#ceph IRC Log


IRC Log for 2013-08-15

Timestamps are in GMT/BST.

[0:12] <alfredodeza> verdurin: ping
[0:38] <sjustlaptop> dmick: the "rw" and "r" annotations in the MonCommands.h
[0:39] <sjustlaptop> those differentiate between commands which only return data and those with side effects?
[0:40] * mschiff (~mschiff@port-49581.pppoe.wtnet.de) has joined #ceph
[0:42] <sagewk> sjustlaptop: yeah
[1:00] <sagewk> https://github.com/ceph/ceph/pull/501 <-- gussy up ceph -s
[1:14] <ishkabob> does anyone know if dumpling has any problems with bootstrapping monitors?
[1:17] <joshd> sagewk: https://github.com/ceph/ceph/pull/503
[1:19] <sagewk> joshd: looks good to me!
[1:22] <bitblt> I'm sure someone has seen this before, but I haven't been able to figure it out myself.
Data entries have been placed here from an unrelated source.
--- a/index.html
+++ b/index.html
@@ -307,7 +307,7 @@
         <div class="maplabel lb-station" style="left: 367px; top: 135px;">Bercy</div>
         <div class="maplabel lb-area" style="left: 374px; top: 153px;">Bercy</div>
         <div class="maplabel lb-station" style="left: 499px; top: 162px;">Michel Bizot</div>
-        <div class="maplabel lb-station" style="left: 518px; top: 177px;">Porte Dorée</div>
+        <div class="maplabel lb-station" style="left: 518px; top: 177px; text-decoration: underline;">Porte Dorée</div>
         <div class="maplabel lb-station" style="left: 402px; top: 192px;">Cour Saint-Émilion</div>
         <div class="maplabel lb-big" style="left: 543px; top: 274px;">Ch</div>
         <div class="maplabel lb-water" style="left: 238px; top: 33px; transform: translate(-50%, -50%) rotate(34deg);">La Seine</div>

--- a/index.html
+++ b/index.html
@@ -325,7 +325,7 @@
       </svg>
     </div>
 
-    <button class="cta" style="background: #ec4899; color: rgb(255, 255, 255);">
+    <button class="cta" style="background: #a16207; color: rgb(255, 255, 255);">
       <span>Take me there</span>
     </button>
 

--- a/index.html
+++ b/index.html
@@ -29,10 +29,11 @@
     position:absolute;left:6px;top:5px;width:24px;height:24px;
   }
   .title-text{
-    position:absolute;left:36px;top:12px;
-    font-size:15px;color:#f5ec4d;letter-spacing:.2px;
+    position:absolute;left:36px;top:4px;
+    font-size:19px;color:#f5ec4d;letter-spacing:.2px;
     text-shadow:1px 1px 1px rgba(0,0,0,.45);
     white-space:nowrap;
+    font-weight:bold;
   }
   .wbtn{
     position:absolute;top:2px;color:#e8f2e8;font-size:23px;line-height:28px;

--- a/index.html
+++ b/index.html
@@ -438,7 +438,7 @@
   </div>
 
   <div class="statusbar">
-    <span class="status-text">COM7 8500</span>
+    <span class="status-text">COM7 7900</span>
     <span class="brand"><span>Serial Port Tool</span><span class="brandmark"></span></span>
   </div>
I set glance up to use rbd and get this: Error: Rados(): can't supply both rados_id and name
[1:22] <bitblt> I'm also running the mon on my openstack controller...if that makes any difference
[1:23] <sagewk> ishkabob: nope
[1:23] <sagewk> bitblt: joshd is pushing a fix for that right now :)
[1:23] <bitblt> great...I had done this before and it worked...thought I borked something :)
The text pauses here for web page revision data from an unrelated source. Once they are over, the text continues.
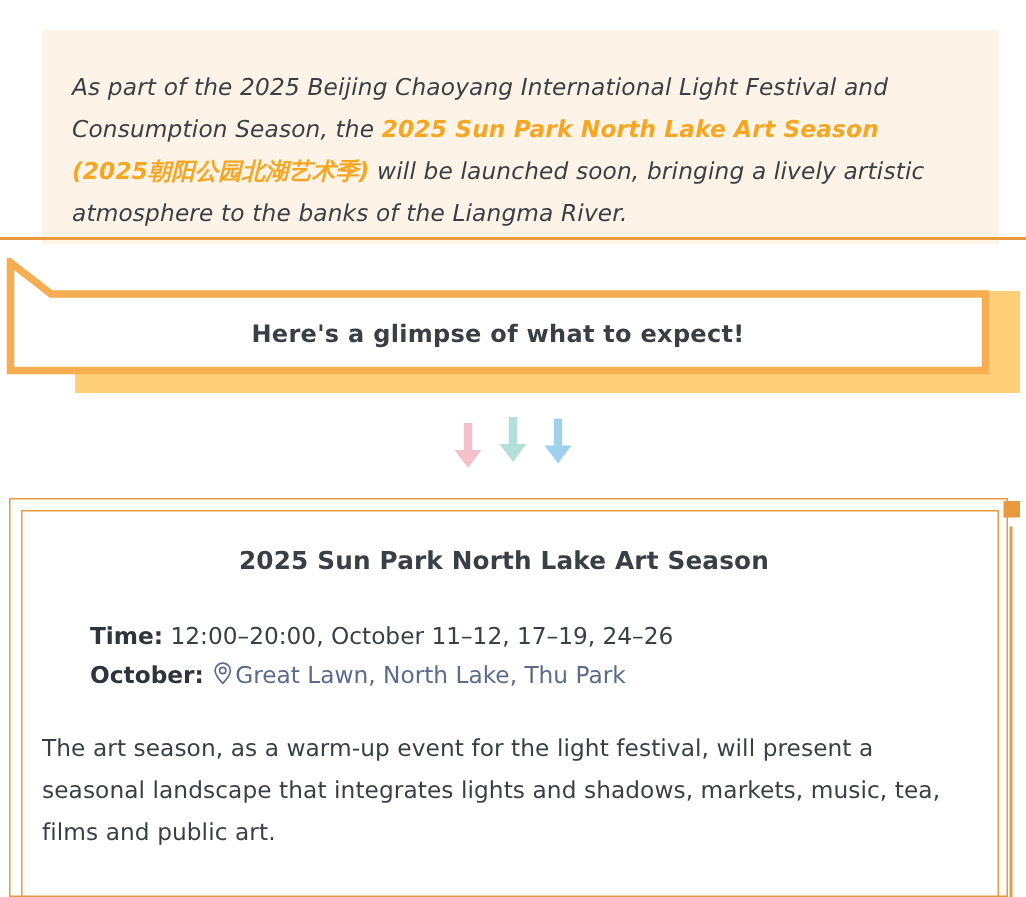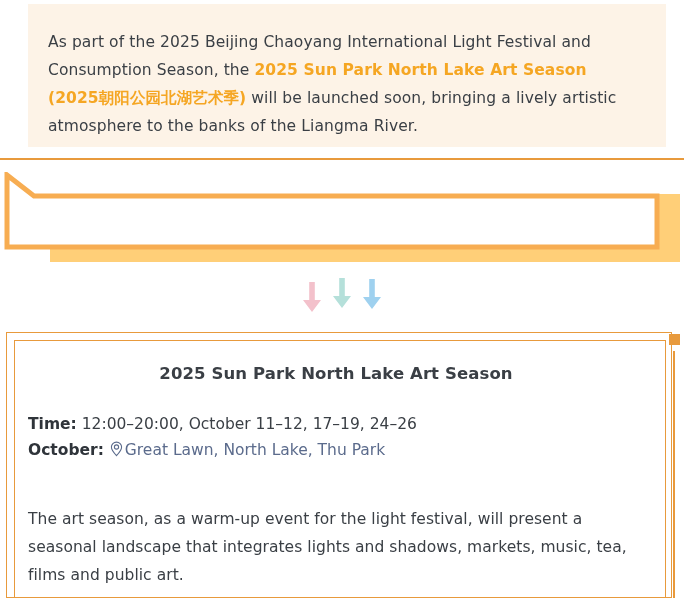--- a/index.html
+++ b/index.html
@@ -20,12 +20,13 @@
   .intro-block {
     position: absolute;
     left: 28px;
-    top: 4px;
+    top: 20px;
     width: 638px;
     height: 143px;
     background: #fdf3e7;
     box-sizing: border-box;
     padding: 24px 28px 6px 20px;
+    font-style: italic;
   }
   .intro-text {
     font-size: 15.5px;

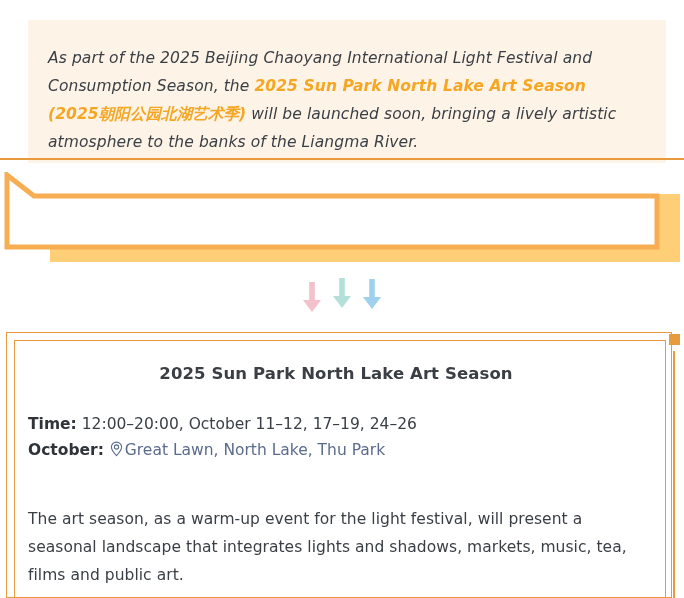--- a/index.html
+++ b/index.html
@@ -218,6 +218,7 @@
       <path d="M 3 3 L 3 75 L 653 75 L 653 24 L 30 24 Z" fill="#ffffff" stroke="#f7ad52" stroke-width="5" stroke-linejoin="miter"></path>
     </svg>
   </div>
+  <div class="banner-label">Here's a glimpse of what to expect!</div>
 </div>
 
 <div class="arrows">

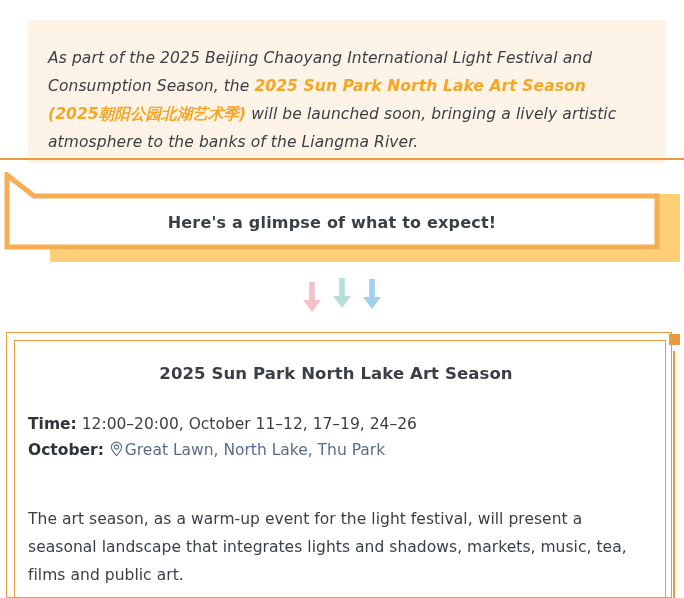--- a/index.html
+++ b/index.html
@@ -178,6 +178,7 @@
   }
   .meta-row {
     white-space: nowrap;
+    margin-left: 32px;
   }
   .meta-key {
     font-weight: bold;

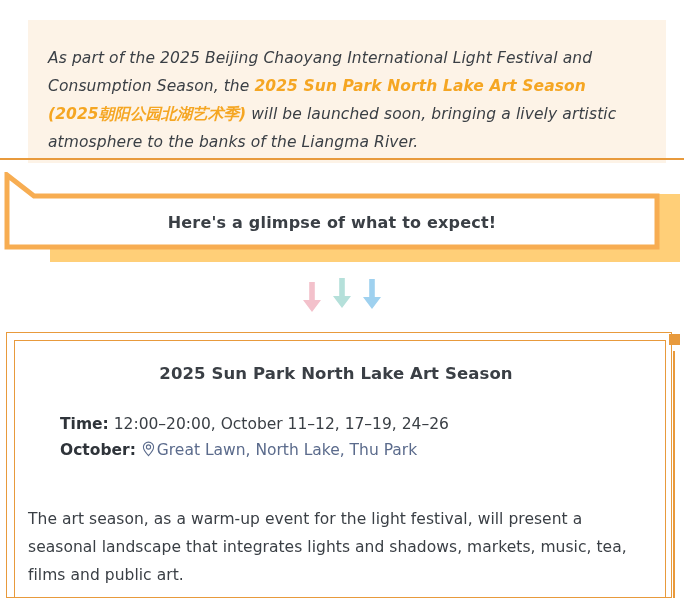--- a/index.html
+++ b/index.html
@@ -196,7 +196,7 @@
     margin: 0 2px 0 1px;
   }
   .card-body {
-    margin: 40px 0 0 0;
+    margin: 20px 0 0 0;
     font-size: 15.5px;
     line-height: 28px;
     color: #3a3f45;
[1:34] <Tamil> ishkabob: please file a bug with the logs you have
[1:35] * ishkabob (~c7a82cc0@webuser.thegrebs.com) Quit (Quit: TheGrebs.com CGI:IRC (Ping timeout))
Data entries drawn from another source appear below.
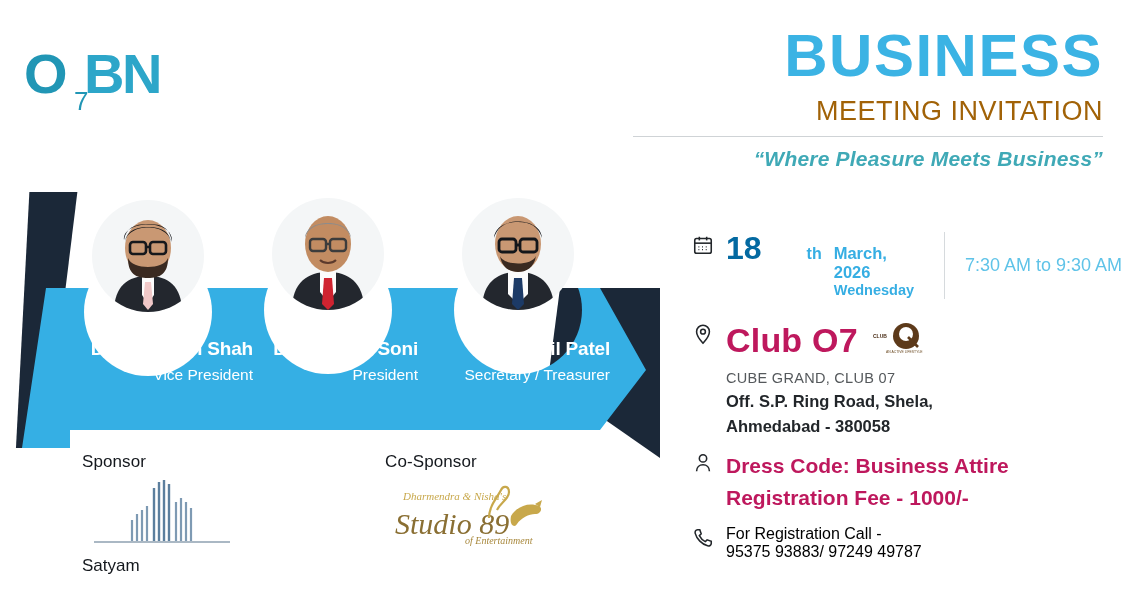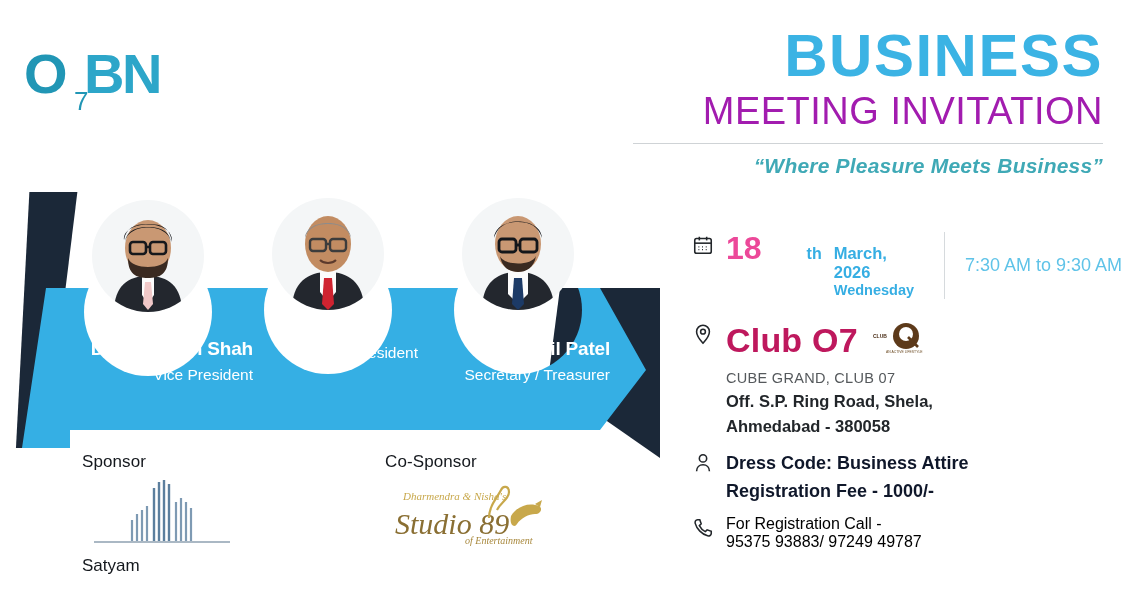--- a/index.html
+++ b/index.html
@@ -22,8 +22,8 @@
     letter-spacing: 1.5px; line-height: 1.0;
   }
   .header .meeting {
-    font-size: 38px; color: #a21caf; letter-spacing: 0.5px;
-    line-height: 1.15; margin-top: 4px; white-space: nowrap;
+    font-size: 27px; color: #a16207; letter-spacing: 0.5px;
+    line-height: 1.15; margin-top: 10px; white-space: nowrap;
   }
   .header .rule { height: 1px; background: #cfd3d6; margin: 9px 0 0 0; width: 100%; }
   .header .tagline {

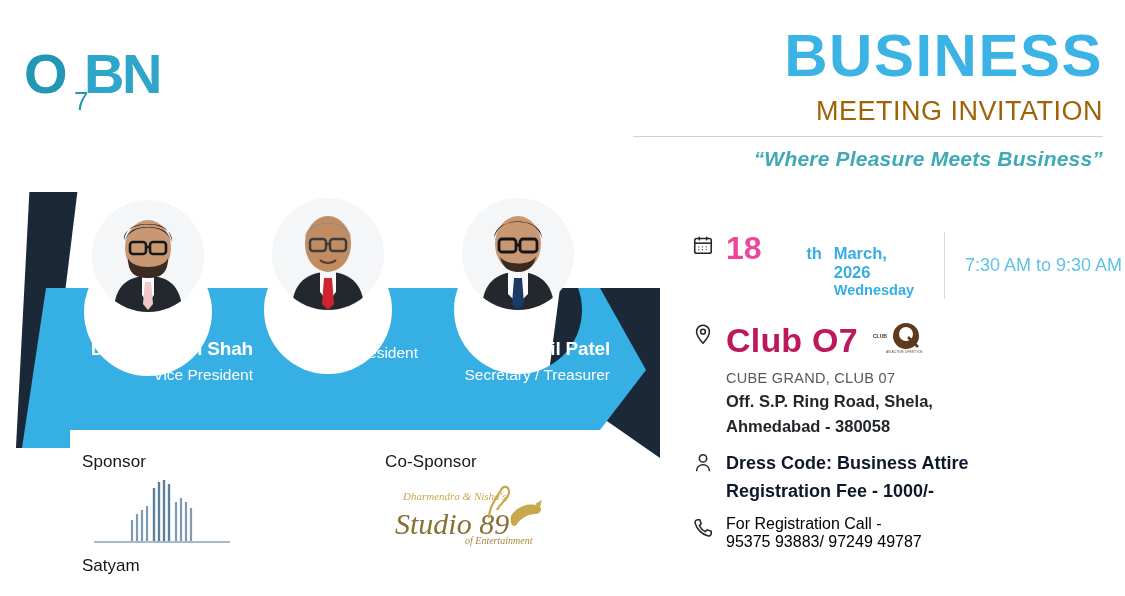--- a/index.html
+++ b/index.html
@@ -70,7 +70,7 @@
 
   .date-row { margin-bottom: 0; }
   .date-line { display: flex; align-items: baseline; }
-  .daynum { font-size: 32px; font-weight: bold; color: #ec4899; line-height: 1; }
+  .daynum { font-size: 32px; font-weight: bold; color: #0369a1; line-height: 1; }
   .dayord { font-size: 16px; font-weight: bold; color: #36AEE3; margin-left: 5px; padding-left: 40px; }
   .monthwrap { margin-left: 12px; }
   .monthtxt { font-size: 16.5px; font-weight: bold; color: #36AEE3; line-height: 1.1; }

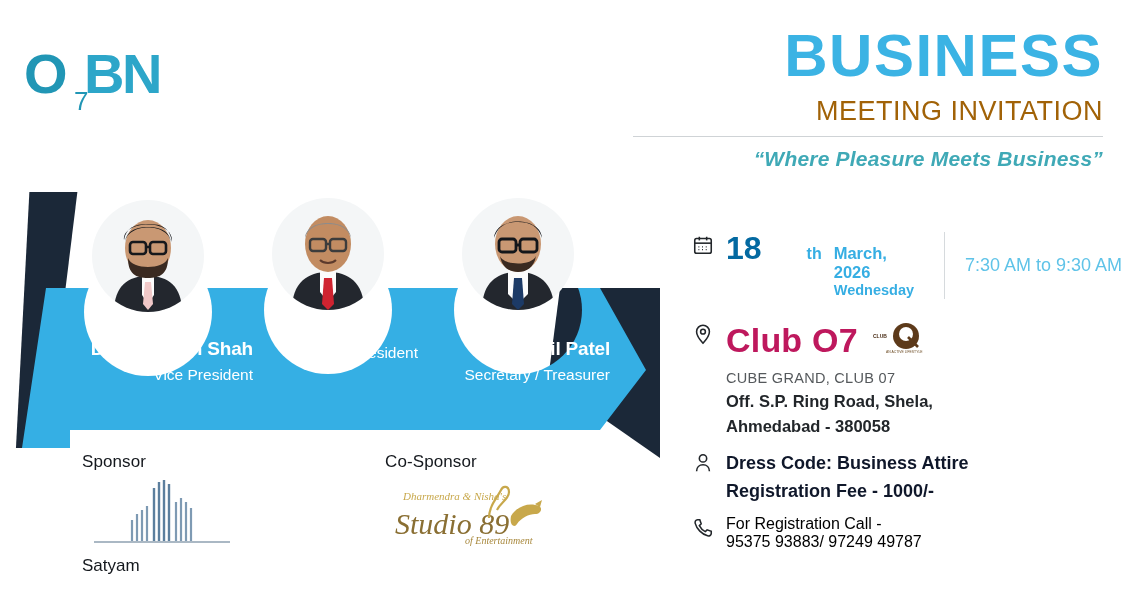--- a/index.html
+++ b/index.html
@@ -193,6 +193,7 @@
       <div class="prole">Vice President</div>
     </div>
     <div class="person-label" id="lbl1">
+      <div class="pname">Dr.Harshad Soni</div>
       <div class="prole">President</div>
     </div>
     <div class="person-label" id="lbl2">

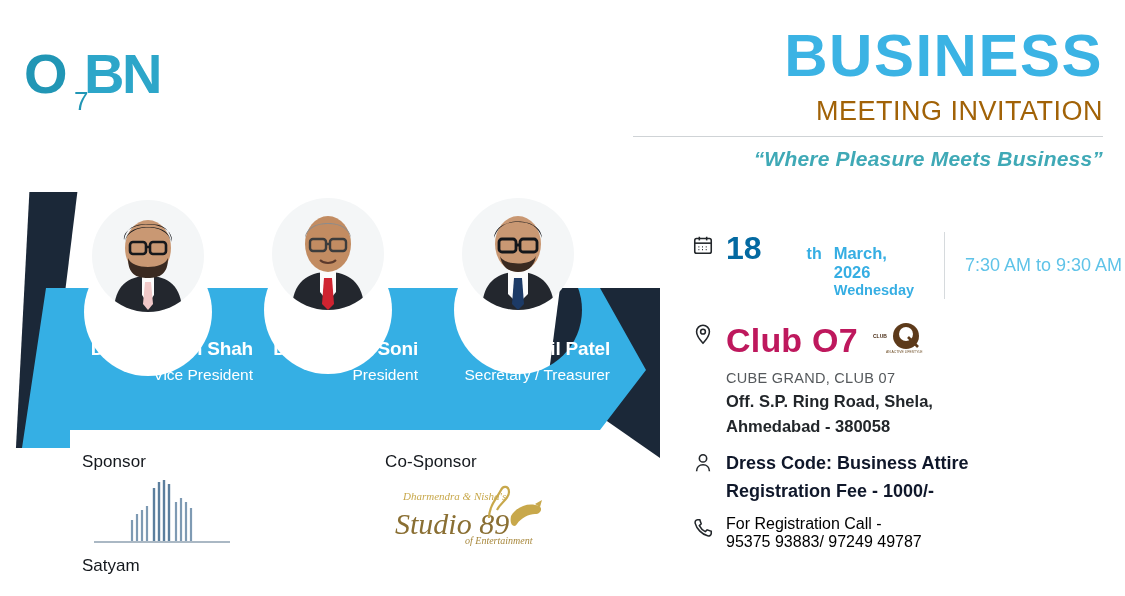--- a/index.html
+++ b/index.html
@@ -89,7 +89,7 @@
 
   .info-row { margin-top: 11px; }
   .info-row .t1, .info-row .t2 {
-    font-size: 18px; color: #0f172a; font-weight: bold; line-height: 1.55;
+    font-size: 21px; color: #be185d; font-weight: bold; line-height: 1.55;
   }
   .call-row { margin-top: 10px; }
 </style>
[1:59] <gregaf> sagewk: hrm, I'm doing a basic librados demo app and when trying to link it with librados.so (which should be the only dependency it needs, I think?), I hit an undefined reference error on bufferlists:
[2:00] <sagewk> yehudasa_: repushed the rgw drain thing against master; the signal stuff was refactored a bit. if it works ok we should backport the whole set to dumpling
[2:00] <gregaf> gregf@kai:~/ceph/examples/librados [master]$ g++ hello_world.o /usr/lib/librados.so
[2:00] <gregaf> hello_world.o: In function `ceph::buffer::list::iterator::iterator(ceph::buffer::list*, unsigned int)':
[2:00] <gregaf> hello_world.cc:(.text._ZN4ceph6buffer4list8iteratorC1EPS1_j[ceph::buffer::list::iterator::iterator(ceph::buffer::list*, unsigned int)]+0x6c): undefined reference to `ceph::buffer::list::iterator::advance(unsigned int)'
[2:00] <gregaf> collect2: ld returned 1 exit status
[2:00] <sagewk> -lrados btw, no need to ref teh .so explicitly
[2:00] <sagewk> hrm
[2:01] <sagewk> weird, buffer.cc is part of librados.so
[2:01] <gregaf> I'm really hoping I might have done something wrong, but I can't imagine what it would be
[2:01] <sagewk> try with -lrados
[2:01] <gregaf> same output
[2:02] <gregaf> I'm of course not doing any twiddling with "advance" on my own, just basic init-from-string and c_str() calls
[2:02] <sagewk> does your installed librados-dev package match?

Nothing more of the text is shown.